Thursday, April 16, 2009

More flowers

I finally mowed the grass, for the first time in this season. The backyard looks much more neat and tidy now. It has become a bit more colorful, too, tulips blooming and phlox as well. My garden is getting colorful. :)Yesterday I skipped my course lessons and instead of creating behind the screen, I was creating behind the sewing machine. I can't show you yet what I created but it is very colorful, even more than my garden. ;) It was a pleasant afternoon and evening, too, and I don't regret my decision at all.

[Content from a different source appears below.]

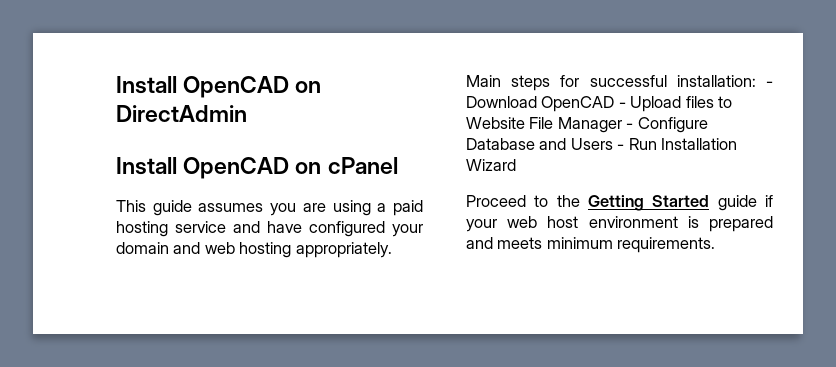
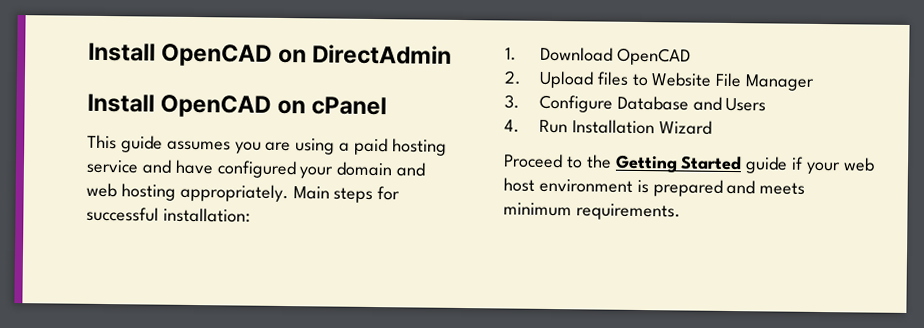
[766,81,773,87] - -> [505,47,517,61] // 1.
[618,102,626,108] - -> [504,70,522,85] // 2.
[626,123,634,129] - -> [504,94,520,109] // 3.
[617,144,625,150] - -> [504,119,520,133] // 4.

Never before in my life I felt such changes and such change of fortune as I do it now. Every day something happens that stirs my emotions and never before I felt like I feel it now how I actually dragged the events of this moment into my life. Remember? It won't be easy to change myself but I will have to, in order to live a happy and fulfilling life.

My grandmom fell yesterday in the afternoon and broke her hip. She had a surgery operation in the evening and everything is well. Such news come suddenly and make some people frustrated and confused. I mean my mom by that. She has to take care of her dad now, and this is what changed her ordinary life. From my perspective, this is not such a big problem; I think that painful heart is much more difficult to bear than an old man in the house. See, how egoistic we are? :) But this is normal as we are only human.

2 comments:

paperseed said...

It is never too late to change, but the longer one waits the harder it is, I think. I wish I had known right after high school that I wanted to be a graphic designer. Instead It took me 7 years of moving around from college to college and then it took me four extra years to get the degree. But it was worth it. Even though now I hardly use my skills, since becoming a mother, it is nice to know that I could.

You can be anything you want, Pina. You are a rare and gifted individual.

Pina said...

Thank you, Emily, for sharing your thoughts with me.
I think that it is also important that we at least some time in our life find out what we really want to do. Better later than never. :)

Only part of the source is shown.